(MATERIAL FOR THIS EXERCISE)

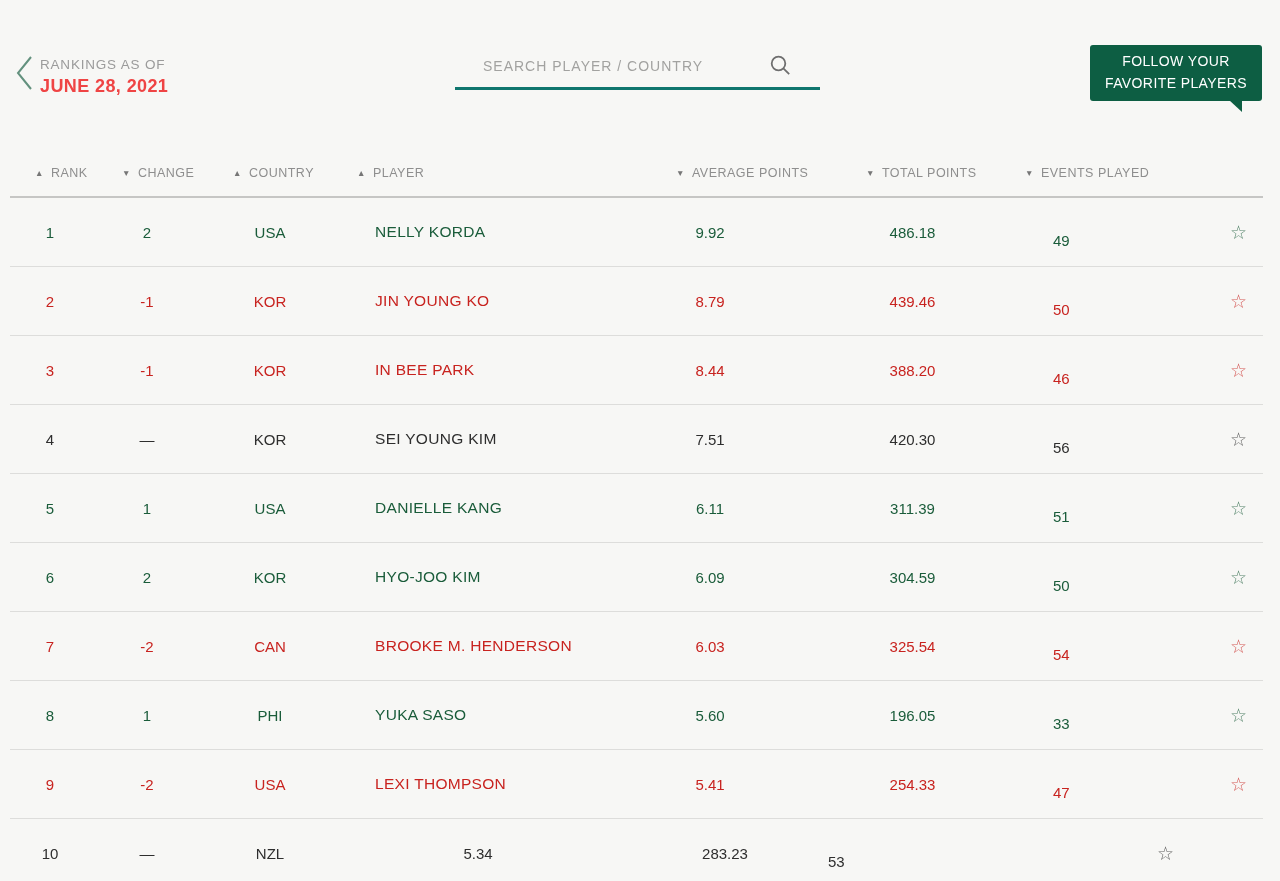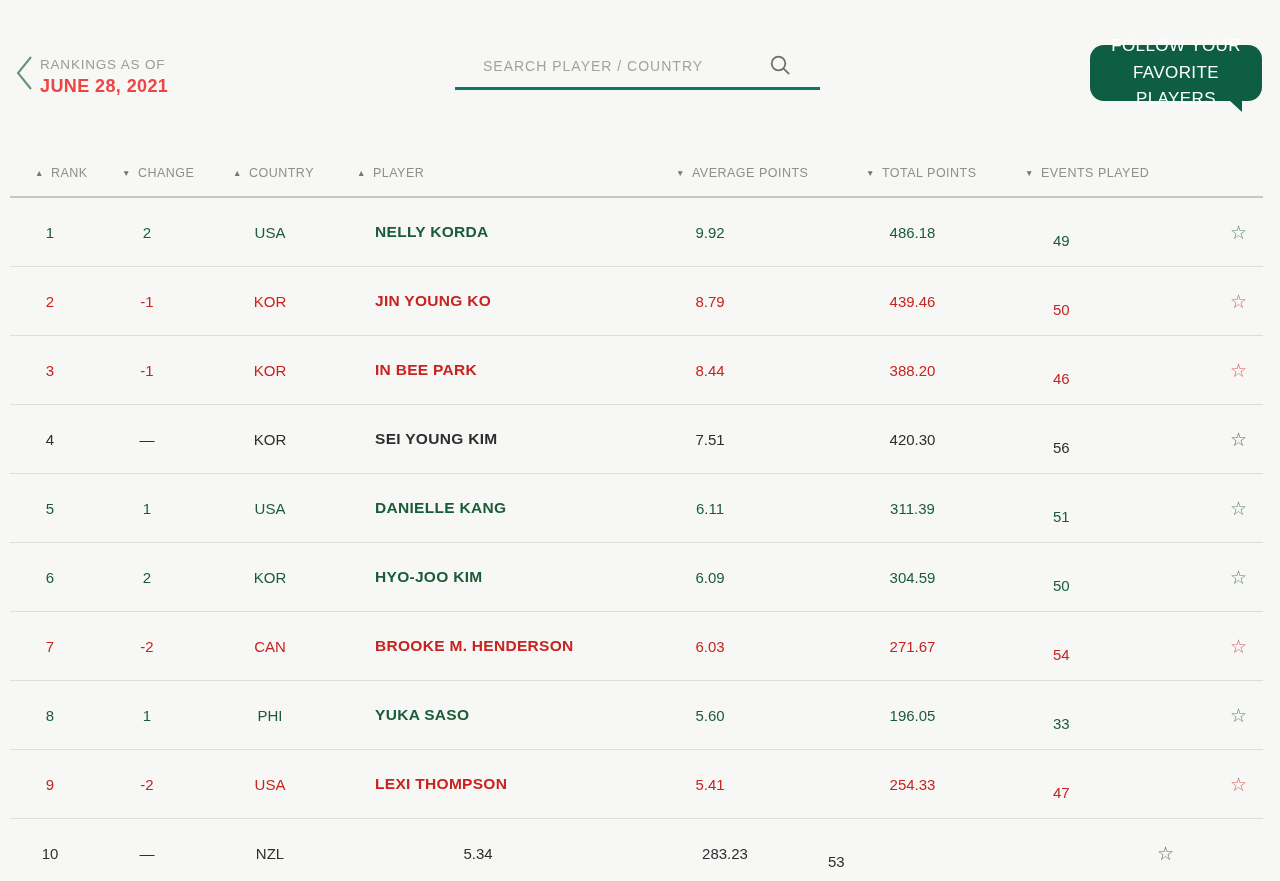--- a/index.html
+++ b/index.html
@@ -46,23 +46,23 @@
   }
   .search-wrap input::placeholder { color: #a2a2a0; opacity: 1; }
   .search-icon {
     position: absolute; right: 29px; top: 6px; width: 22px; height: 22px;
     cursor: pointer;
   }
 
   .follow-btn {
     position: absolute; left: 1090px; top: 45px; width: 172px; height: 56px;
     background: var(--accent, #0d5e43);
-    border: none; border-radius: 14px; cursor: pointer;
+    border: none; border-radius: 3px; cursor: pointer;
     color: #ffffff; font-family: "Liberation Sans", "DejaVu Sans", sans-serif;
-    font-size: 17px; letter-spacing: 0.4px; line-height: 1.55;
+    font-size: 14px; letter-spacing: 0.4px; line-height: 1.55;
     display: flex; align-items: center; justify-content: center; text-align: center;
   }
   .btn-tail {
     position: absolute; right: 20px; bottom: -11px;
     width: 0; height: 0;
     border-top: 12px solid var(--accent, #0d5e43);
     border-left: 13px solid transparent;
   }
 
   
@@ -93,21 +93,21 @@
   .th-total   { padding-left: 66px; }
   .th-events  { padding-left: 0px;  }
 
   .row {
     height: 68px; align-items: center; font-size: 15px; cursor: pointer;
   }
   .row + .row { border-top: 1px solid #dddddb; }
   .cell { display: flex; align-items: center; justify-content: center; }
   .cell-player {
     justify-content: flex-start; padding-left: 39px;
-    font-weight: 700; font-size: 15.5px; letter-spacing: 0.3px;
+    font-weight: 400; font-size: 15.5px; letter-spacing: 0.3px;
   }
   .cell-avg    { padding-right: 30px; }
   .cell-events { justify-content: flex-start; padding-left: 28px; margin-top: 16px; }
   .cell-star   { justify-content: flex-end; padding-right: 16px; }
 
   .trend-up   { color: var(--color-up,   #1a5c3a); }
   .trend-down { color: var(--color-down, #c8231f); }
   .trend-none { color: var(--color-none, #2e2e2e); }
 
   .star-btn {
@@ -255,21 +255,21 @@
     <div class="cell cell-star">
       <button class="star-btn">☆</button>
     </div>
   </div>
         <div class="row trend-down">
     <div class="cell">7</div>
     <div class="cell">-2</div>
     <div class="cell">CAN</div>
     <div class="cell cell-player">BROOKE M. HENDERSON</div>
     <div class="cell cell-avg">6.03</div>
-    <div class="cell">271.67</div>
+    <div class="cell">325.54</div>
     <div class="cell cell-events">54</div>
     <div class="cell cell-star">
       <button class="star-btn">☆</button>
     </div>
   </div>
         <div class="row trend-up">
     <div class="cell">8</div>
     <div class="cell">1</div>
     <div class="cell">PHI</div>
     <div class="cell cell-player">YUKA SASO</div>

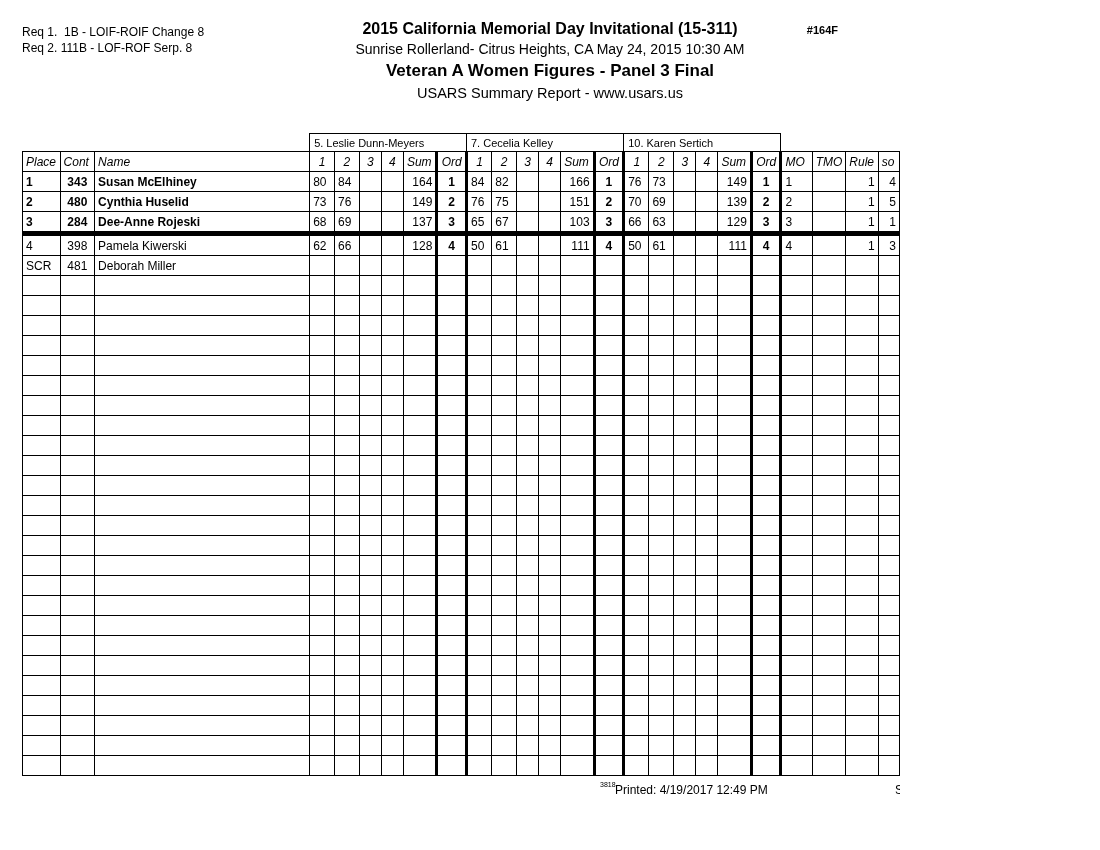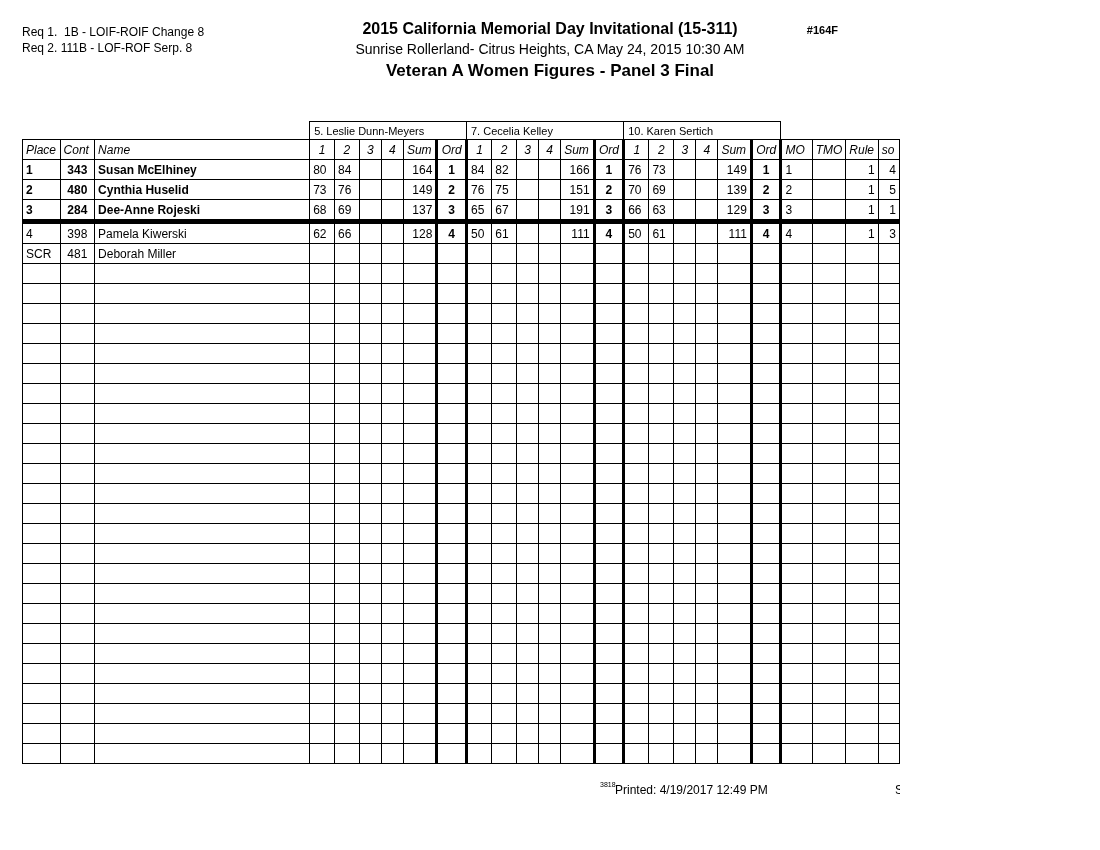--- a/index.html
+++ b/index.html
@@ -9,21 +9,21 @@
   
   .req-block{position:absolute;left:22px;top:24px;font-size:12px;line-height:16px;white-space:pre;}
   .event-num{position:absolute;right:62px;top:24px;font-size:11px;font-weight:bold;}
   .center-head{position:absolute;left:0;top:20px;width:1100px;text-align:center;}
   .title{font-size:16px;font-weight:bold;margin:0 0 3px 0;}
   .subtitle{font-size:14px;margin:0 0 4px 0;}
   .event-name{font-size:17px;font-weight:bold;margin:0 0 4px 0;}
   .report-name{font-size:14.5px;margin:0;}
 
   
-  .tbl-wrap{position:absolute;left:22px;top:121px;}
+  .tbl-wrap{position:absolute;left:22px;top:133px;}
   table{border-collapse:collapse;table-layout:fixed;font-size:12px;}
   td,th{border:1px solid #000;height:19px;padding:0 3px;overflow:hidden;white-space:nowrap;
     font-weight:normal;text-align:left;}
   tr.judge-row td{border:none;height:17px;}
   tr.judge-row td.judgebox{border:1px solid #000;font-size:11px;padding-left:4px;}
   th{font-size:12px;font-style:italic;}
   .c{text-align:center;}
   .r{text-align:right;}
   .b{font-weight:bold;}
   td.ord,th.ord{border-left:3px solid #000;border-right:3px solid #000;text-align:center;}
@@ -43,20 +43,21 @@
 
   <div class="req-block"><span>Req 1.  1B - LOIF-ROIF Change 8</span>
 <span>Req 2. 111B - LOF-ROF Serp. 8</span></div>
 
   <div class="event-num">#164F</div>
 
   <div class="center-head">
     <div class="title">2015 California Memorial Day Invitational (15-311)</div>
     <div class="subtitle">Sunrise Rollerland- Citrus Heights, CA  May 24, 2015  10:30 AM</div>
     <div class="event-name">Veteran A Women Figures - Panel 3 Final</div>
+    <div class="report-name">USARS Summary Report - www.usars.us</div>
   </div>
 
   <div class="tbl-wrap">
     <table>
       <colgroup>
           <col style="width: 38px;">
           <col style="width: 36px;">
           <col style="width: 290px;">
           <col style="width: 28px;">
           <col style="width: 28px;">
@@ -179,21 +180,21 @@
             <td>68</td>
             <td>69</td>
             <td></td>
             <td></td>
             <td class="r">137</td>
             <td class="ord ordval">3</td>
             <td>65</td>
             <td>67</td>
             <td></td>
             <td></td>
-            <td class="r">191</td>
+            <td class="r">103</td>
             <td class="ord ordval">3</td>
             <td>66</td>
             <td>63</td>
             <td></td>
             <td></td>
             <td class="r">129</td>
             <td class="ord ordval">3</td>
             <td>3</td>
             <td></td>
             <td class="r">1</td>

(End MATERIAL FOR THIS EXERCISE)

Every line in the records that holds the word "border" should be copied into the answer.

-    border: none; border-radius: 14px; cursor: pointer;
+    border: none; border-radius: 3px; cursor: pointer;
     border-top: 12px solid var(--accent, #0d5e43);
     border-left: 13px solid transparent;
   .row + .row { border-top: 1px solid #dddddb; }
   table{border-collapse:collapse;table-layout:fixed;font-size:12px;}
   td,th{border:1px solid #000;height:19px;padding:0 3px;overflow:hidden;white-space:nowrap;
   tr.judge-row td{border:none;height:17px;}
   tr.judge-row td.judgebox{border:1px solid #000;font-size:11px;padding-left:4px;}
   td.ord,th.ord{border-left:3px solid #000;border-right:3px solid #000;text-align:center;}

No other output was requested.